His Liberal government has left little doubt that it would like to find a well-qualified candidate from one of those groups.

“If it’s possible, they’re going to give it to a female, bilingual, visible minority – if they can find that person,” a Liberal party insider said.

But the search is proving to be a challenge. The opening comes with the upcoming retirement of Justice Thomas Cromwell of Nova Scotia and convention dictates that his successor must come from Atlantic Canada. The Prime Minister’s insistence that new appointees to the country’s highest court be functionally bilingual limits his choices further.

And there are no obvious bilingual stars among women on the region’s appeal courts (the most frequent source of Supreme Court judges) and in its law firms, more than a dozen legal observers in Atlantic Canada said in interviews. As for visible minority or indigenous judges, the pipeline was left largely empty by the former Conservative government.

And so Mr. Trudeau’s attention may yet turn to white males. Among the leading candidates in that category are Justice Marc Richard of the New Brunswick Court of Appeal and Chief Justice Michael MacDonald of the Nova Scotia Court of Appeal.

Source: Trudeau faces diversity challenge in Supreme Court judge selection – The Globe and Mail

Time to name an Aboriginal justice to the Supreme Court: Hassan and Siddiqui

 Visible Minority LawyersNader Hassan and Fahad Siddiqui make the argument (the number of visible minority lawyers is higher than their article, based upon NHS data that I used in my book, Multiculturalism in Canada: Evidence and Anecdote):

These criteria narrow the field considerably [member of provincial superior court, bilingual, Maritime], and risk obscuring another important fact: our high court does not look like the rest of Canada. No Aboriginal or visible minority has ever been appointed to the Supreme Court. Regional representation — which convention so assiduously protects — is important, but in an increasingly ethnically and religiously diverse country, it is only one of many indicia of diversity.

Since the Abella Equality in Employment Royal Commission Report in 1984, a consensus has emerged among judges, lawyers and academics that judicial diversity matters. A diverse judiciary results in a broader range of perspectives, which is crucial to judicial decision-making. And greater judicial diversity fosters public confidence in the administration of justice.

Little progress has been made so far. Professor Rosemary Cairns Way of the University of Ottawa reports that Aboriginal and visible minority members account for roughly 23 per cent of the population, and yet from 2009 to 2014, only 1.04 per cent of appointees to the provincial superior courts were Aboriginal, and only 0.5 per cent were members of a visible minority group.

The same appears to be true of the senior reaches of the legal profession. The body that regulates lawyers in Ontario, the Law Society of Upper Canada, does not regularly collect comprehensive demographic data. But a Society report, released in 2010, shows that only 5 per cent of lawyers in Ontario between the ages of 45 and 64 are Aboriginals or visible minorities even though those two groups make up more than a fifth of that segment of the population.

It is sometimes argued that as Canada’s population diversifies, the legal profession will too. Problem solved — some years or decades down the line.

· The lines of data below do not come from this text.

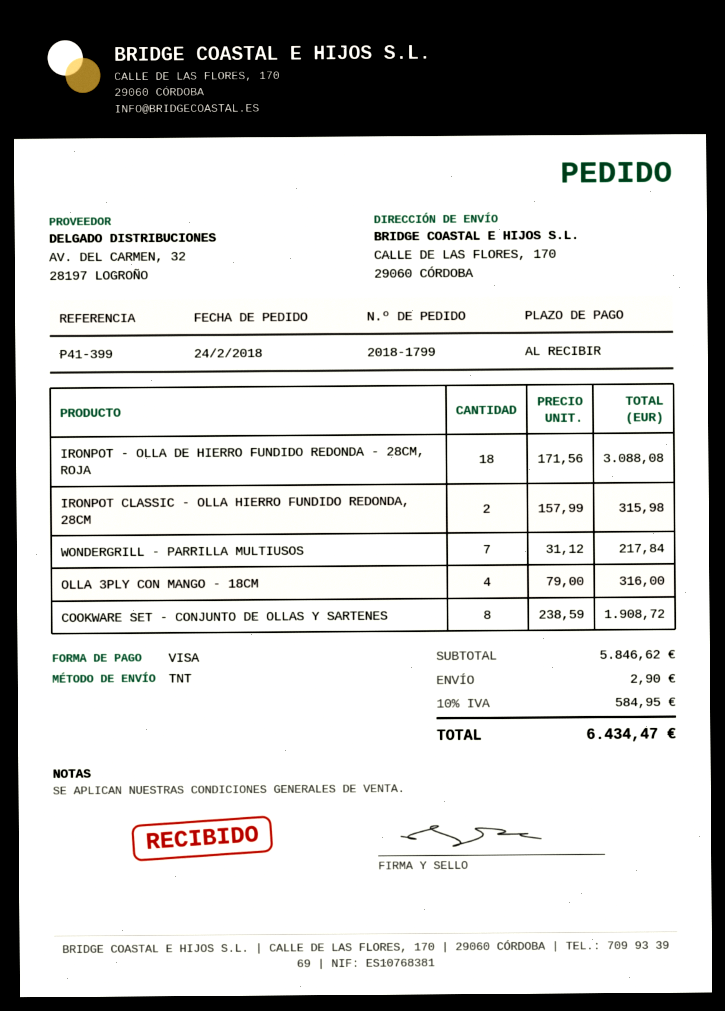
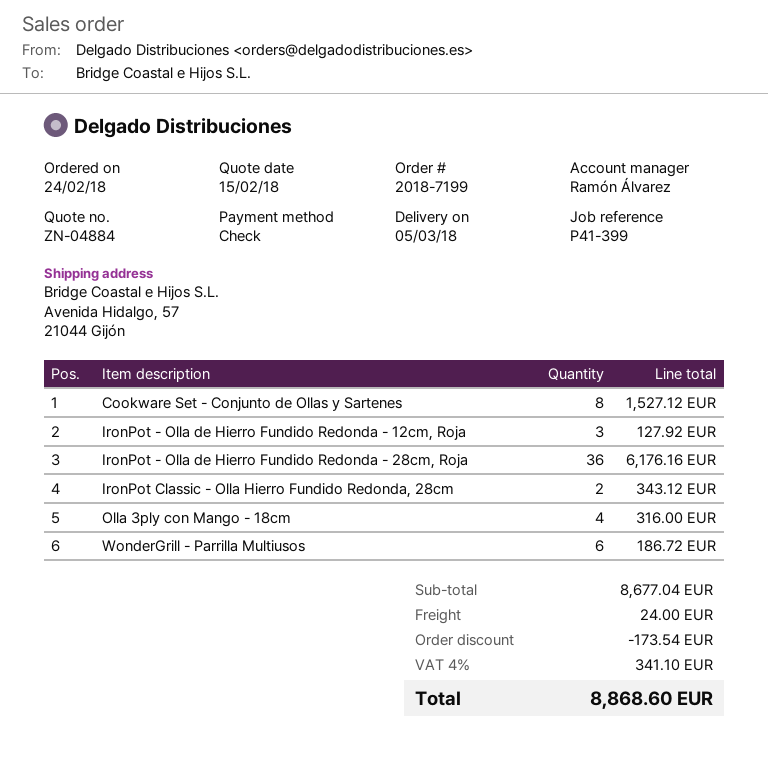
order number: 2018-1799 -> 2018-7199
payment method: Visa -> cheque
ship to: CALLE DE LAS FLORES, 170, 29060 CÓRDOBA -> Avenida Hidalgo, 57, 21044 Gijón
IRONPOT - OLLA DE HIERRO FUNDIDO REDONDA - 28CM, ROJA: 18 for 3088.08 -> 36 for 6176.16
IRONPOT CLASSIC - OLLA HIERRO FUNDIDO REDONDA, 28CM: 2 for 315.98 -> 2 for 343.12
WONDERGRILL - PARRILLA MULTIUSOS: 7 for 217.84 -> 6 for 186.72
COOKWARE SET - CONJUNTO DE OLLAS Y SARTENES: 8 for 1908.72 -> 8 for 1527.12
IronPot - Olla de Hierro Fundido Redonda - 12cm, Roja: none -> 3 for 127.92
subtotal: 5846.62 -> 8677.04
discount: none -> 173.54
shipping: 2.90 -> 24.00
tax: 10% = 584.95 -> 4% = 341.10
total: 6434.47 -> 8868.60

The statistics we have don’t bear out that claim though. Even among younger generations, Aboriginals and visible minorities are under-represented at the bar. And those who have managed to gain a foothold in the profession face unique challenges. The society reports that a majority of Aboriginal and visible minority lawyers believe that having a different cultural background has disadvantaged their careers. In that sense, the legal profession reflects trends in the broader job market. According to a recently released study led by University of Toronto researchers, black job applicants are 25.5 per cent more likely to land a job interview when they scrub their resumé of clues of their race.

The time has come for change. And this change requires leadership from the top. We need out-of-the box thinking, such as Trudeau’s laudable decision to name women to half his cabinet positions — including Canada’s first Aboriginal justice minister. The prime minister will have to take a similarly bold approach to fill the high court vacancy. An Aboriginal candidate should take priority. It’s an absolute shame that Canada’s highest court has never had representation from among our First Nations.

US Supreme Court Takes On Racial Discrimination In Jury Selection

Interesting, and symptomatic of the situation in so many areas:

The U.S. Supreme Court wrestles Monday with a problem that has long plagued the criminal justice system: race discrimination in the selection of jurors.

“Numerous studies demonstrate that prosecutors use peremptory strikes to remove black jurors at significantly higher rates than white jurors.”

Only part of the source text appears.